Banyak penggemar musik terkagum-kagum saat melihat belasan musisi berimprovisasi lagu blues selama sesi jamming dadakan. Tanpa banyak diskusi atau latihan, semua peserta tampaknya tahu secara naluriah kapan harus mengubah akord dan bagaimana menutup lagu. Namun, pada kenyataannya, para musisi ini tahu selama ini seperti apa lagu ‘improvisasi’ mereka akan terdengar – itu adalah bentuk musik standar yang disebut progresi blues 12 bar. Musisi mempelajari progresi 12 bar blues seperti penari mempelajari langkah-langkah waktu dasar. Hal ini memungkinkan musisi amatir untuk bermain bersama dengan profesional yang lebih berpengalaman dan tahu persis akord apa yang harus dimainkan.
Untuk memahami cara kerja progresi blues 12 bar standar, mungkin berguna untuk memeriksa tiga elemen utama – dua belas bar, blues, dan progresi.
Dua belas bar mengacu pada panjang waktu musik yang disebut ukuran. Hampir semua musik blues ditulis dalam waktu 4/4, yang berarti seperempat nada menerima ketukan penuh dan empat ketukan ini terdiri dari satu nada. Dalam notasi lembaran musik, ukuran dilambangkan dengan batang vertikal, sehingga banyak musisi menyebut ukuran secara informal sebagai batang. Panjang total progresi blues 12 bar adalah dua belas langkah, meskipun progresi umumnya diulang sampai lagu berakhir. Ada variasi progresi 12 bar blues yang hanya menggunakan 8 bar sebelum diulang.
Blues mengacu pada gaya sebenarnya dari lagu tersebut. Musik blues memiliki pola ritme yang unik yang digunakan sebagian besar musisi untuk mengontrol permainan mereka. Meskipun blues ditulis dalam 4/4, ritme sebenarnya lebih merupakan backbeat yang disinkronkan. Alih-alih regularitas standar ONE dua tiga empat/DUA dua tiga empat dari sebagian besar komposisi 4/4, musik blues menggunakan ritme penggerak: “BOM ba BOM ba BOM ba BOM/BOM ba BOM ba BOM ba BOM”. Irama mengemudi yang tersinkronisasi ini memberikan progresi 12 bar blues nuansa khas dan suara yang bersahaja.

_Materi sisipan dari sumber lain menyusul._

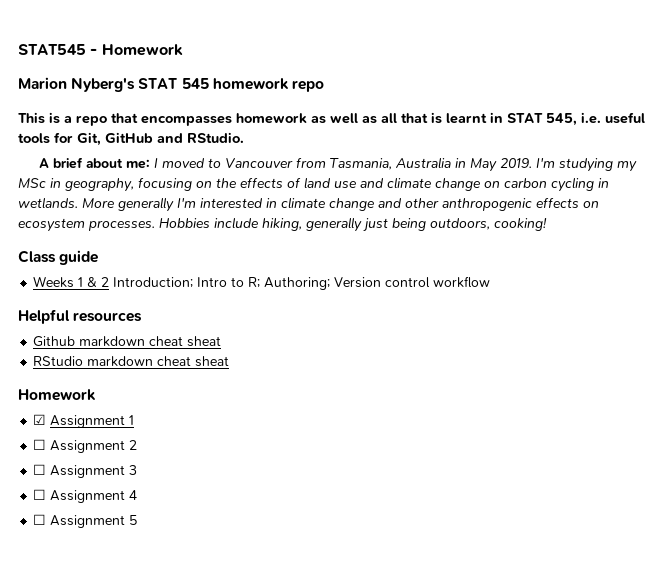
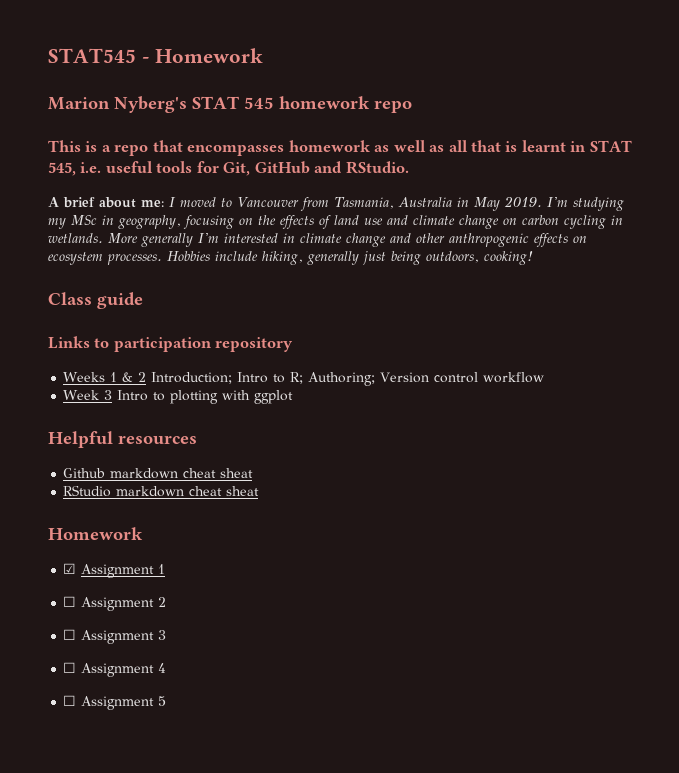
+ Links to participation repository
+ Week 3 Intro to plotting with ggplot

Progression mengacu pada perubahan akord yang dibuat selama riff blues 12 bar. Kebanyakan lagu blues menggunakan tiga akord- dalam terminologi musik mereka adalah tonik, sub-dominan dan dominan ketujuh. Lagu blues bisa dalam kunci apa saja, tetapi umumnya para musisi menyetujui kunci yang paling mudah dimainkan oleh gitaris, seperti E, A, atau D. Setelah kunci keseluruhan ditentukan, musisi mengikuti pola standar saat mengubah akord. Empat langkah pertama berada di akord tonik dari kunci- jika lagu itu ada di kunci D, akord toniknya adalah D mayor. Penyanyi utama menyanyikan lirik sedih tentang hidupnya: “Bangun pagi ini/Angin melolong di pintuku.” Setelah nada keempat, band naik ke akord sub-dominan (dalam hal ini G mayor) dan penyanyi mengulangi baris ini dengan lebih mendesak: “Aku bilang AKU MEMBANGUNKAN MOOORNING ini/angin melolong di PINTUku.” Band kemudian kembali ke akord tonik asli (D mayor) dan memainkan dua langkah lagi.

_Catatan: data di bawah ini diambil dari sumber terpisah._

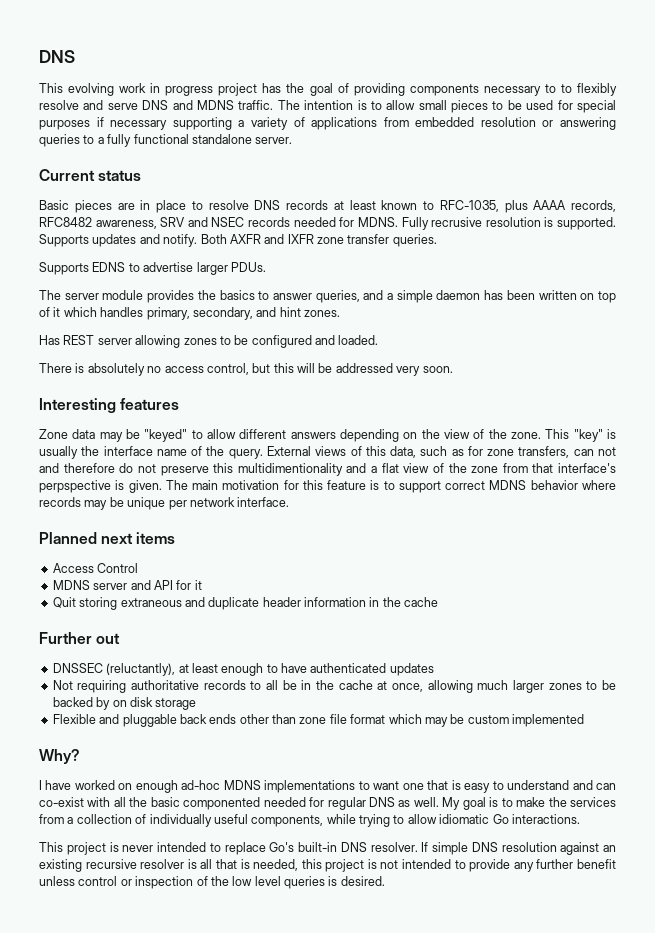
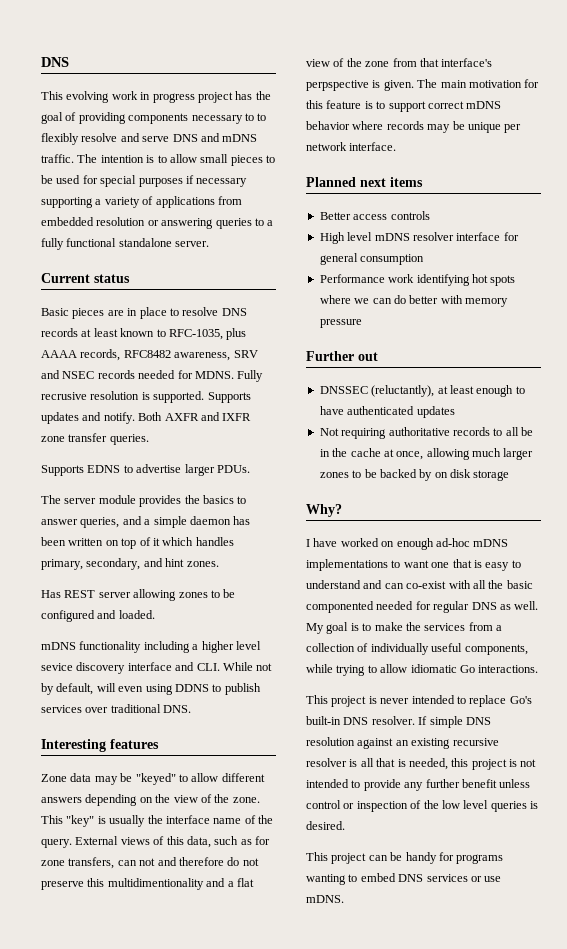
- This evolving work in progress project has the goal of providing components necessary to to flexibly resolve and serve DNS and MDNS traffic.
+ This evolving work in progress project has the goal of providing components necessary to to flexibly resolve and serve DNS and mDNS traffic.
- There is absolutely no access control, but this will be addressed very soon.
+ mDNS functionality including a higher level sevice discovery interface and CLI. While not by default, will even using DDNS to publish services over traditional DNS.
- The main motivation for this feature is to support correct MDNS behavior where records may be unique per network interface.
+ The main motivation for this feature is to support correct mDNS behavior where records may be unique per network interface.
- Access Control
- MDNS server and API for it
- Quit storing extraneous and duplicate header information in the cache
+ Better access controls
+ High level mDNS resolver interface for general consumption
+ Performance work identifying hot spots where we can do better with memory pressure
- Flexible and pluggable back ends other than zone file format which may be custom implemented
- I have worked on enough ad-hoc MDNS implementations to want one that is easy to understand and can co-exist with all the basic componented needed for regular DNS as well.
+ I have worked on enough ad-hoc mDNS implementations to want one that is easy to understand and can co-exist with all the basic componented needed for regular DNS as well.
+ This project can be handy for programs wanting to embed DNS services or use mDNS.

Langkah terakhir dimainkan dan dinyanyikan secara berbeda. Sebuah lirik baru diperkenalkan oleh penyanyi yang menempatkan twist pada baris aslinya: “Tidak tahu apakah saya bisa membuatnya/Sepertinya tidak bisa menemukan lantai.” Pada saat yang sama, band bergeser ke akord dominan (A mayor) dengan catatan tambahan yang disebut ketujuh ditambahkan. Catatan tambahan ini menciptakan ketegangan yang hanya dapat dilepaskan dengan kembali ke sub-dominan (G mayor) atau tonik (D mayor). Di sebagian besar progresi 12 bar blues, band memainkan satu nada dari nada ketujuh yang dominan, kemudian turun ke satu nada dari sub-dominan (G mayor) dan akhirnya kembali ke nada aslinya (D mayor).
Perkembangan blues lebih sulit untuk dijelaskan daripada untuk benar-benar dilakukan. Saat penyanyi memulai lirik baru, para musisi memainkan akord ketujuh yang dominan untuk ketegangan, sub-dominan untuk beberapa pelepasan ketegangan itu dan tonik untuk memulai seluruh progresi dari awal lagi.